Supplementary Materials
Data Availability Statement
scRNA-seq data for epithelial cells from the Southampton dataset from ten HNSCC cases and seven matched healthy tonsil samples) are available here: 10.5281/zenodo.13742281. Validation/external scRNA-seq datasets are available for healthy lung and oesophagus (Madissoon et al, 2019) at Human Cell Atlas Data Coordination Platform and NCBI BIOPROJECT accession code PRJEB31843, and the following at the Gene Expression Omnibus (GEO): breast (GSE176078) (Wu et al, 2021); healthy skin (GSE130973) (Solé-Boldo et al, 2020); bladder squamous cell carcinoma (GSE190888) (Luo et al, 2022); head and neck squamous cell carcinoma (GSE16469082 and GSE18222781); lung carcinoma (GSE131907, GSE136246, GSE148071, GSE153935, GSE127465, GSE119911) (Prazanowska and Lim, 2023) collected at 10.6084/m9.figshare.c.6222221.v3; oesophageal squamous cell carcinoma (GSE160269) (Zhang et al, 2021) Cancer cell line data were obtained at https://discover.nci.nih.gov/rsconnect/cellminercdb/ (accessed 31/07/2023).

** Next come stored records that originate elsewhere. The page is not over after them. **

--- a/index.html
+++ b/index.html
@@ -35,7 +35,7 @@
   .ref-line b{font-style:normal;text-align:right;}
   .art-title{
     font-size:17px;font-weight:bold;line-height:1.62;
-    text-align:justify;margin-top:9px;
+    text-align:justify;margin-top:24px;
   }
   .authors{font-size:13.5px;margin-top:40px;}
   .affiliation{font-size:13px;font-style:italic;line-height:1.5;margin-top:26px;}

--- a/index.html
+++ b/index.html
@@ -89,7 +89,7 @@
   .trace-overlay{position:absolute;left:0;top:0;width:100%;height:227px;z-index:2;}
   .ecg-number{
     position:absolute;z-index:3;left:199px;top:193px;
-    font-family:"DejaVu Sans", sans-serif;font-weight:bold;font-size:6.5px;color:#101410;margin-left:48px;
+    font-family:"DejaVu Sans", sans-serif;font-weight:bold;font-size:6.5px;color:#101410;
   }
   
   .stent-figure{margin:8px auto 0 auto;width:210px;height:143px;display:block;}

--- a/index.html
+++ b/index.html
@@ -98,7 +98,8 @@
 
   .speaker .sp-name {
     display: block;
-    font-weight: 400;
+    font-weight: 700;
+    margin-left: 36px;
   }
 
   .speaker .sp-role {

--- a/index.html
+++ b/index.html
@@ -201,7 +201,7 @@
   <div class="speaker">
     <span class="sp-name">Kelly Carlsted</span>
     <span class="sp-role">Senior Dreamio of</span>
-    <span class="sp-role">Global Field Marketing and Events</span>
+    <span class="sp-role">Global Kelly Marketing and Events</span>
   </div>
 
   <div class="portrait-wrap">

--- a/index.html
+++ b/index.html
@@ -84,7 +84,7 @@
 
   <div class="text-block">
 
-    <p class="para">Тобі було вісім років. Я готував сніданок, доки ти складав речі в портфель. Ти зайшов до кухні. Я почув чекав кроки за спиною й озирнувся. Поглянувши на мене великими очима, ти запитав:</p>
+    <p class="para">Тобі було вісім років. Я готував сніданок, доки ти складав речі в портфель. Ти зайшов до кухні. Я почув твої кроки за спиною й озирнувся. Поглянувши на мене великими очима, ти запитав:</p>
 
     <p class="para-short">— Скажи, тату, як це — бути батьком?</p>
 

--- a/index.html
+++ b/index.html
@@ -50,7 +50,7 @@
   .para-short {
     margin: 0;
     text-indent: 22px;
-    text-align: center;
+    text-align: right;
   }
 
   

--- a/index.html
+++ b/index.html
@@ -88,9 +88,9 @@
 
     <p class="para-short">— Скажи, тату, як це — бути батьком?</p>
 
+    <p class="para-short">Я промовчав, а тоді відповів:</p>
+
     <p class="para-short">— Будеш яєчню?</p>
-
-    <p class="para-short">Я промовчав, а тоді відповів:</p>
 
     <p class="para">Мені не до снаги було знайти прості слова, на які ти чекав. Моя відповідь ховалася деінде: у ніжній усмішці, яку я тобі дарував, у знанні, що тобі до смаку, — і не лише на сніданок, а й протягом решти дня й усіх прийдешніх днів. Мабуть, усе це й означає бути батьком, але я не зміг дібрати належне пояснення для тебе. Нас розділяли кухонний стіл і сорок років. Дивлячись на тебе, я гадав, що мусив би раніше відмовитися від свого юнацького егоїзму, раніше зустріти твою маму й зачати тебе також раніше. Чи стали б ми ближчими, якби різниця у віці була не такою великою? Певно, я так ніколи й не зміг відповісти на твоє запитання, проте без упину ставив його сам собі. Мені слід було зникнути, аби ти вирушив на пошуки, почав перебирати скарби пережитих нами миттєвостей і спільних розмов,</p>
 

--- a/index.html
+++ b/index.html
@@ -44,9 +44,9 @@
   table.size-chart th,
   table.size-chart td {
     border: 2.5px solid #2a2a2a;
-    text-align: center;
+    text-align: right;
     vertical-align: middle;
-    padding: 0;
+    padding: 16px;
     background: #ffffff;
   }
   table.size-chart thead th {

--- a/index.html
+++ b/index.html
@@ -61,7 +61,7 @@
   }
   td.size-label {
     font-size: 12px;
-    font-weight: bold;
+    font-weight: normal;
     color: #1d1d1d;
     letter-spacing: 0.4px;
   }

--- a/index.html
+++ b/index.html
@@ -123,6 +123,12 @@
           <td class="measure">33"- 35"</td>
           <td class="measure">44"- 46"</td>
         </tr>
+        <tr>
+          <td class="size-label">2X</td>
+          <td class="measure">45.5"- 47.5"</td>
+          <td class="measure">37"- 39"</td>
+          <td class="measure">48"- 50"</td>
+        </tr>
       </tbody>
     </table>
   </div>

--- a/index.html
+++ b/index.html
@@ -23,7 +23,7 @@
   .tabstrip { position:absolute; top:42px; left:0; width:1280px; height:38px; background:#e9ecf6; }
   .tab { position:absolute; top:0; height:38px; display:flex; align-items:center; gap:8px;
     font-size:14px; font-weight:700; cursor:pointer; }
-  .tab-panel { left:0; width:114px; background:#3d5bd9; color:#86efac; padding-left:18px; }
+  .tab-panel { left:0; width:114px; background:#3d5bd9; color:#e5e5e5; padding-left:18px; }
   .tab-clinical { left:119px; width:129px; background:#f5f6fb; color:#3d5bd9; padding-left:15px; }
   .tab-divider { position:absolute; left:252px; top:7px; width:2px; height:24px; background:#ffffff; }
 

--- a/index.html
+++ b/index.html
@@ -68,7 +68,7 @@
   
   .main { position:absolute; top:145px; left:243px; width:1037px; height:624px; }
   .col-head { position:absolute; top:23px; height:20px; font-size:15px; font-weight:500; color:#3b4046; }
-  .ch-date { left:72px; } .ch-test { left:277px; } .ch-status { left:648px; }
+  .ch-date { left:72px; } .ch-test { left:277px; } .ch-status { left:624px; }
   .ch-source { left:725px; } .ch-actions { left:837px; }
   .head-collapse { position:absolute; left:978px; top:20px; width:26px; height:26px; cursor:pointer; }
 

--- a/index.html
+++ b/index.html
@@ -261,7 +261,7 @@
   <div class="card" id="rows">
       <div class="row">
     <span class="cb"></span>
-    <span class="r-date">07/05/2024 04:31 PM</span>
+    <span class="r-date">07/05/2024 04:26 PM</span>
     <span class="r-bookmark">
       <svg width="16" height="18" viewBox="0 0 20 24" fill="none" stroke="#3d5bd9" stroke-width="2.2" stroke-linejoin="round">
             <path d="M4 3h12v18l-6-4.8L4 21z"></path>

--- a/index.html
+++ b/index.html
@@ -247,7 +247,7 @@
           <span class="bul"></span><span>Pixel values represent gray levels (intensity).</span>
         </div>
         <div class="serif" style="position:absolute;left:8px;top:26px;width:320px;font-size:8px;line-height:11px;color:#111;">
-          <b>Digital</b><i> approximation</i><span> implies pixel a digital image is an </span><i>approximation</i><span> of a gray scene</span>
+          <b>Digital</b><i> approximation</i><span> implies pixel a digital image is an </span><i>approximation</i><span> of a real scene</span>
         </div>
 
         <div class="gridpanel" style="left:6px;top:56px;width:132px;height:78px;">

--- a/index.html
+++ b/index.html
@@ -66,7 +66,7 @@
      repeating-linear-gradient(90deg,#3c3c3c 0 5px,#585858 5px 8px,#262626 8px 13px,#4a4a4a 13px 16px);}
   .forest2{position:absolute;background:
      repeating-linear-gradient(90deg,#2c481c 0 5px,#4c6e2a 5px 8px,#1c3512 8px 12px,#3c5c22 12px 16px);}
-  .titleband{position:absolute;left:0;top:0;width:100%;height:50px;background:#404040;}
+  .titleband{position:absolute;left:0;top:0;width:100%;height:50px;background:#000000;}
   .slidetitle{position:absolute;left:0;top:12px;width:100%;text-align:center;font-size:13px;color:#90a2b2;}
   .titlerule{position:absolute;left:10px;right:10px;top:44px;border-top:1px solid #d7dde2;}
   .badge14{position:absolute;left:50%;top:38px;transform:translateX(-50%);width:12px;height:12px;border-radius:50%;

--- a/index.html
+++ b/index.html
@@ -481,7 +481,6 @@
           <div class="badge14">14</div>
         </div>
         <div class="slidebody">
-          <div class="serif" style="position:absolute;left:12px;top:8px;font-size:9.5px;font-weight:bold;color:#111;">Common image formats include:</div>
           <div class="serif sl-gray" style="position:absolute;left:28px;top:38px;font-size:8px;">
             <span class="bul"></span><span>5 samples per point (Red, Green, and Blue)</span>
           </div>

ChIP-seq data were obtained from the Cistrome Data Browser (http://cistrome.org/db/#/). APOBEC3A KO NIKS clones and the plasmids used to generate them are available from the authors upon request.
The source data of this paper are collected in the following database record: biostudies:S-SCDT-10_1038-S44318-024-00298-9.